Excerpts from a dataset
┌──
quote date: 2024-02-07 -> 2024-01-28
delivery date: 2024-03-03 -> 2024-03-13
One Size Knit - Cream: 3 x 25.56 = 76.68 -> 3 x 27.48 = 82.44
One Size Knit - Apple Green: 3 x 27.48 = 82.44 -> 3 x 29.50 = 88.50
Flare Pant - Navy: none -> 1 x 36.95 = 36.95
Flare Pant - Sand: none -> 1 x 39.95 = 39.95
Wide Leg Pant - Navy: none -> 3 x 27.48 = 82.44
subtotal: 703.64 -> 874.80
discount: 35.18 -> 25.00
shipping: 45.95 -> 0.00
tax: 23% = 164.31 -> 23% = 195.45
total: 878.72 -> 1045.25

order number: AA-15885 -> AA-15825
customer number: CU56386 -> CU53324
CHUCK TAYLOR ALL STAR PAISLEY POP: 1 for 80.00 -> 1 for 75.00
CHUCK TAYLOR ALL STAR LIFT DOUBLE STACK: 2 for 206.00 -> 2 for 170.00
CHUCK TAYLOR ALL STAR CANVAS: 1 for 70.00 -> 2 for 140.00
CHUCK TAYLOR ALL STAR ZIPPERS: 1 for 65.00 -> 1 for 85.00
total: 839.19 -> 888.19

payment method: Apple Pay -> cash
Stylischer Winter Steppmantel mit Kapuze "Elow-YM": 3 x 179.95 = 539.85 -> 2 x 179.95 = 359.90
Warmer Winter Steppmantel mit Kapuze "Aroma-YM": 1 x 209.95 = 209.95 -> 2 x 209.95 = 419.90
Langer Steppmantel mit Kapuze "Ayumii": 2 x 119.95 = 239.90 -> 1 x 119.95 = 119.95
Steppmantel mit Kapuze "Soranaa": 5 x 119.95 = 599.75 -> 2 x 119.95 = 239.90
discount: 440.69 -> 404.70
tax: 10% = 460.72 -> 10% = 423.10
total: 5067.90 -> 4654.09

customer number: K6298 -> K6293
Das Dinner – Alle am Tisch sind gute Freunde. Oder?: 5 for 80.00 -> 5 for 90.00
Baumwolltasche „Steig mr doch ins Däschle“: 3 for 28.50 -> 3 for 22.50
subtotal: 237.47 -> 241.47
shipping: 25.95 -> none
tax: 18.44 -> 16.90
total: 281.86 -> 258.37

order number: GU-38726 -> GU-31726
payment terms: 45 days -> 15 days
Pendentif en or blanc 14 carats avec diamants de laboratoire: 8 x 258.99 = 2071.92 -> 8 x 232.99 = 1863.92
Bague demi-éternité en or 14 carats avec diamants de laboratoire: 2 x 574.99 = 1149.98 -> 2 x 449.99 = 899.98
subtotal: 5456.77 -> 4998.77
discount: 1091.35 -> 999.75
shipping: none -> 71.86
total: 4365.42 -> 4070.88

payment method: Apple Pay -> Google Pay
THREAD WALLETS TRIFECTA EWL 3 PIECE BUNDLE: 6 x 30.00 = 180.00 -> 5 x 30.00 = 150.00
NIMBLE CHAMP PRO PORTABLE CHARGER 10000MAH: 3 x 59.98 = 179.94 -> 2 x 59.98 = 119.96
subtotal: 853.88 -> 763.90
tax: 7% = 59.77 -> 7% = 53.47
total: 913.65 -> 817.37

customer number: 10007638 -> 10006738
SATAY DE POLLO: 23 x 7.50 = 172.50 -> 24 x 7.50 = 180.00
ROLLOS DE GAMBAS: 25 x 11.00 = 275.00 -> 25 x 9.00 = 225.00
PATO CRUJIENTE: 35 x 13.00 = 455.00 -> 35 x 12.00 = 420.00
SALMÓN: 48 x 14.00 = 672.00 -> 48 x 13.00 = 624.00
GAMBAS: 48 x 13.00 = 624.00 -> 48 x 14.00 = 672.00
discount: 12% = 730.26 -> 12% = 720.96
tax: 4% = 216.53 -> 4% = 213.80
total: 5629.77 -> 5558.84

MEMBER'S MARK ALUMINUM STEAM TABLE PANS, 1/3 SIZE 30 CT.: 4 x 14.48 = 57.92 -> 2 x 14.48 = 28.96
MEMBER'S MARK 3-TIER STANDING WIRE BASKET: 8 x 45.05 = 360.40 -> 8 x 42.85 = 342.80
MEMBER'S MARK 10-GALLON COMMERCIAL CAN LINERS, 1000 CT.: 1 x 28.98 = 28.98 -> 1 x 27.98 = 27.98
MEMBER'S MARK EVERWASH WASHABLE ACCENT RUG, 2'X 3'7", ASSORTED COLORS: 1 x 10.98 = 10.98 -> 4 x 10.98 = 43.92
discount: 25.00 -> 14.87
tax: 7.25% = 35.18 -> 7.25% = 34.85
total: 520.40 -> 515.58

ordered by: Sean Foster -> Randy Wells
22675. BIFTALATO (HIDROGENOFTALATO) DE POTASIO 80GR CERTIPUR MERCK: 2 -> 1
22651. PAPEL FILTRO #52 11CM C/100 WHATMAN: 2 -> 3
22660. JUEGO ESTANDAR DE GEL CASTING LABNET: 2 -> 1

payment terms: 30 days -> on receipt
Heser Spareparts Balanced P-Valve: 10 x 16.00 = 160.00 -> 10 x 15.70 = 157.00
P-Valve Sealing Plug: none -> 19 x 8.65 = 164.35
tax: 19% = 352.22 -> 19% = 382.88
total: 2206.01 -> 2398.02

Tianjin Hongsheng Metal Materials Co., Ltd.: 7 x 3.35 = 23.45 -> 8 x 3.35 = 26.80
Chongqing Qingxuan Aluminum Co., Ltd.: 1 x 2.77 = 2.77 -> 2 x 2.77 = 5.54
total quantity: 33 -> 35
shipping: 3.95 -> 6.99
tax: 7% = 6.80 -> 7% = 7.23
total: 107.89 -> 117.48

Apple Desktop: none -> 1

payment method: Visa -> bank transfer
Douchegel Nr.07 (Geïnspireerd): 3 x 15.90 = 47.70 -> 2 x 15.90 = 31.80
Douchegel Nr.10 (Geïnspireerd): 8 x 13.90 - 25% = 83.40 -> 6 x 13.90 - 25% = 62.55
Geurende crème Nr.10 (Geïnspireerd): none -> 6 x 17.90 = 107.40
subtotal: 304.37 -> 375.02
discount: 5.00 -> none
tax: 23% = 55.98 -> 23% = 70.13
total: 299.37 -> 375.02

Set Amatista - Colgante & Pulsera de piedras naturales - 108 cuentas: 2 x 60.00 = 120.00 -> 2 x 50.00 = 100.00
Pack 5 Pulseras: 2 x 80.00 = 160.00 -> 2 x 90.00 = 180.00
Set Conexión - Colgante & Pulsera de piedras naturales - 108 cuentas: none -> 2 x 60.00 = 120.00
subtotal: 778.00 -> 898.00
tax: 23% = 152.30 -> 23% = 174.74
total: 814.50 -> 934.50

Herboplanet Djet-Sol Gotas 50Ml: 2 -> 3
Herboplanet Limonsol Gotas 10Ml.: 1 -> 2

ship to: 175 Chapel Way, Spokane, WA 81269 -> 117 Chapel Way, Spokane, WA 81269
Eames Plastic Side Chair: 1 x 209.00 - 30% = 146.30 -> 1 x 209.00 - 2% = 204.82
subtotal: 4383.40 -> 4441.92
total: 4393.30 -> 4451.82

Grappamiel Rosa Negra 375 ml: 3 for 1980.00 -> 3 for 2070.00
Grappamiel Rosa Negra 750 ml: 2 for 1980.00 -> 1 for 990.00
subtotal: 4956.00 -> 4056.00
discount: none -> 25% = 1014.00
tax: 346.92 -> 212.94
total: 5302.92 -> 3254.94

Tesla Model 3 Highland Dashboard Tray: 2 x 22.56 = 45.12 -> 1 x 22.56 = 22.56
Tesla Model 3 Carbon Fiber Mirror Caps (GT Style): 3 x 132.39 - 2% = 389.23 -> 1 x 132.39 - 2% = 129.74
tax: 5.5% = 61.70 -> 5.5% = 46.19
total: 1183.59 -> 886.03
└──
▶ **WHAT TO WORK ON**:
Could you restate word for word the lines above from the one containing "Tianjin Hongsheng Metal" through the one containing "tax: 23% = 55.98 -> 23% = 70.13", both included, and nothing else?

▶ **RESULT FOR THIS TASK**:
Tianjin Hongsheng Metal Materials Co., Ltd.: 7 x 3.35 = 23.45 -> 8 x 3.35 = 26.80
Chongqing Qingxuan Aluminum Co., Ltd.: 1 x 2.77 = 2.77 -> 2 x 2.77 = 5.54
total quantity: 33 -> 35
shipping: 3.95 -> 6.99
tax: 7% = 6.80 -> 7% = 7.23
total: 107.89 -> 117.48

Apple Desktop: none -> 1

payment method: Visa -> bank transfer
Douchegel Nr.07 (Geïnspireerd): 3 x 15.90 = 47.70 -> 2 x 15.90 = 31.80
Douchegel Nr.10 (Geïnspireerd): 8 x 13.90 - 25% = 83.40 -> 6 x 13.90 - 25% = 62.55
Geurende crème Nr.10 (Geïnspireerd): none -> 6 x 17.90 = 107.40
subtotal: 304.37 -> 375.02
discount: 5.00 -> none
tax: 23% = 55.98 -> 23% = 70.13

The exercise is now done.